When considering what scientists contribute to society—knowledge, as well as ideas that inform advances in engineering, medicine, and public health—it is crucial that these processes be equitable to better serve all communities. A more equitable lab can also attract and retain more diverse talent, support different perspectives and ideas, and lead to better innovations. In clinical applications, this diversity of thought leads to better health outcomes for patients in underrepresented groups. In addition, there is evidence that greater equity leads to a happier workforce.
Lab managers can take a variety of actions to build greater equity within their lab. A great place to start is being more transparent about pay and promoting pay equity within the lab. Other actions that can improve equity among lab staff include things like access to family leave, ensuring that lab chores are shared among all lab members regardless of tenure or seniority, provide recognition
to all staff for their accomplishments, encourage mentorship opportunities for everyone in the lab, and recognize the burden of extra mentoring and service work expected of underrepresented staff. For laboratories to become sustainable, the experience of scientists must be considered.
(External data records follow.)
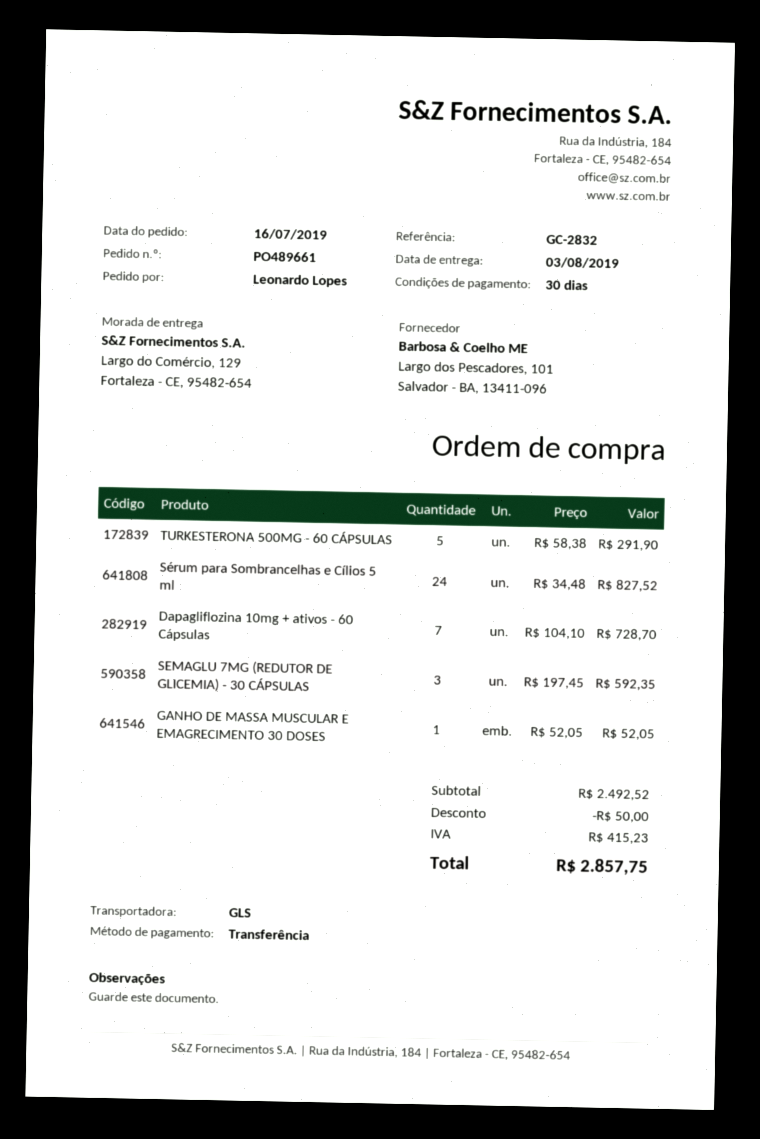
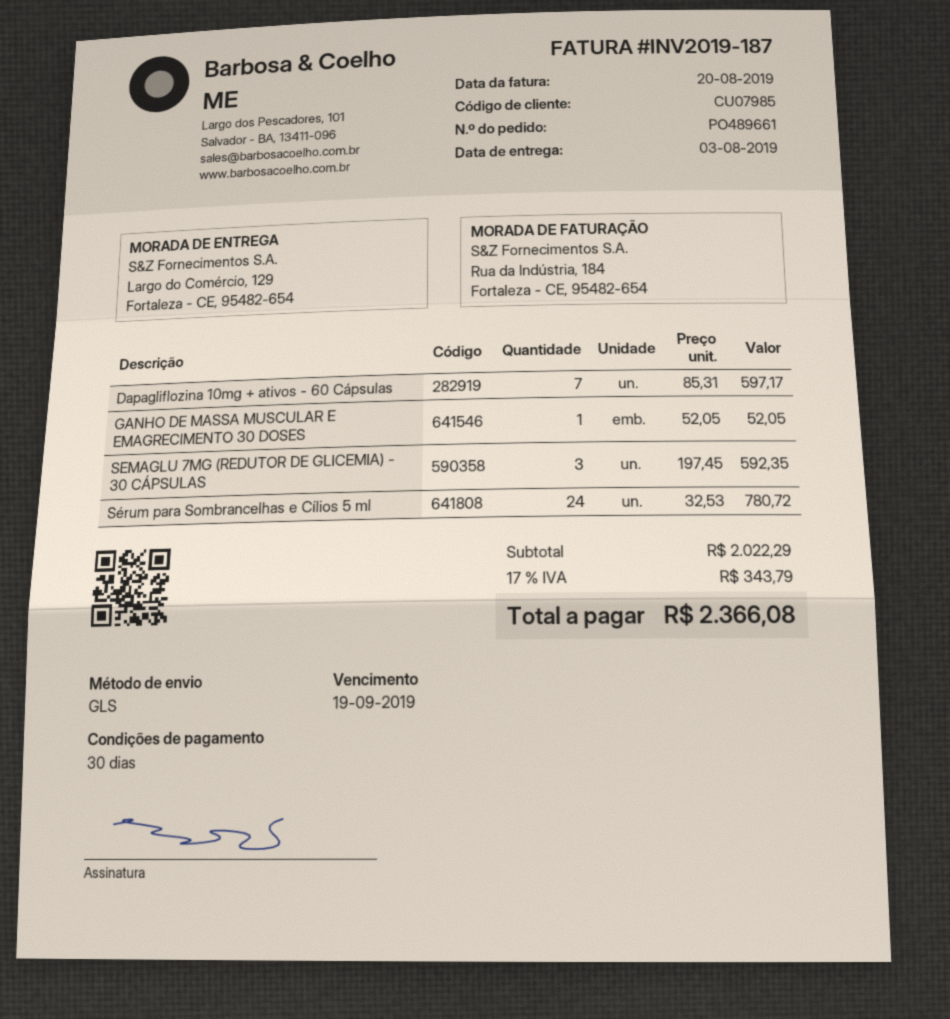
TURKESTERONA 500MG - 60 CÁPSULAS: 5 x 58.38 = 291.90 -> none
Sérum para Sombrancelhas e Cílios 5 ml: 24 x 34.48 = 827.52 -> 24 x 32.53 = 780.72
Dapagliflozina 10mg + ativos - 60 Cápsulas: 7 x 104.10 = 728.70 -> 7 x 85.31 = 597.17
subtotal: 2492.52 -> 2022.29
discount: 50.00 -> none
tax: 415.23 -> 343.79
total: 2857.75 -> 2366.08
A greater focus on equity will benefit everyone, but especially underrepresented individuals in science.
Making a positive impact
The research enterprise has a responsibility to produce science without burdening or harming others. Adopting more equitable sustainability practices will enable scientists to have more positive impacts on society. Scientists should be empowered to discover less harmful ways of conducting science. Opportunity exists for the entire research enterprise to do better; from lab and product design, to shipping practices, to how scientists are trained and treated. Given the massive environmental footprint and buying power of the scientific sector, seemingly small systemic changes can result in large global impacts.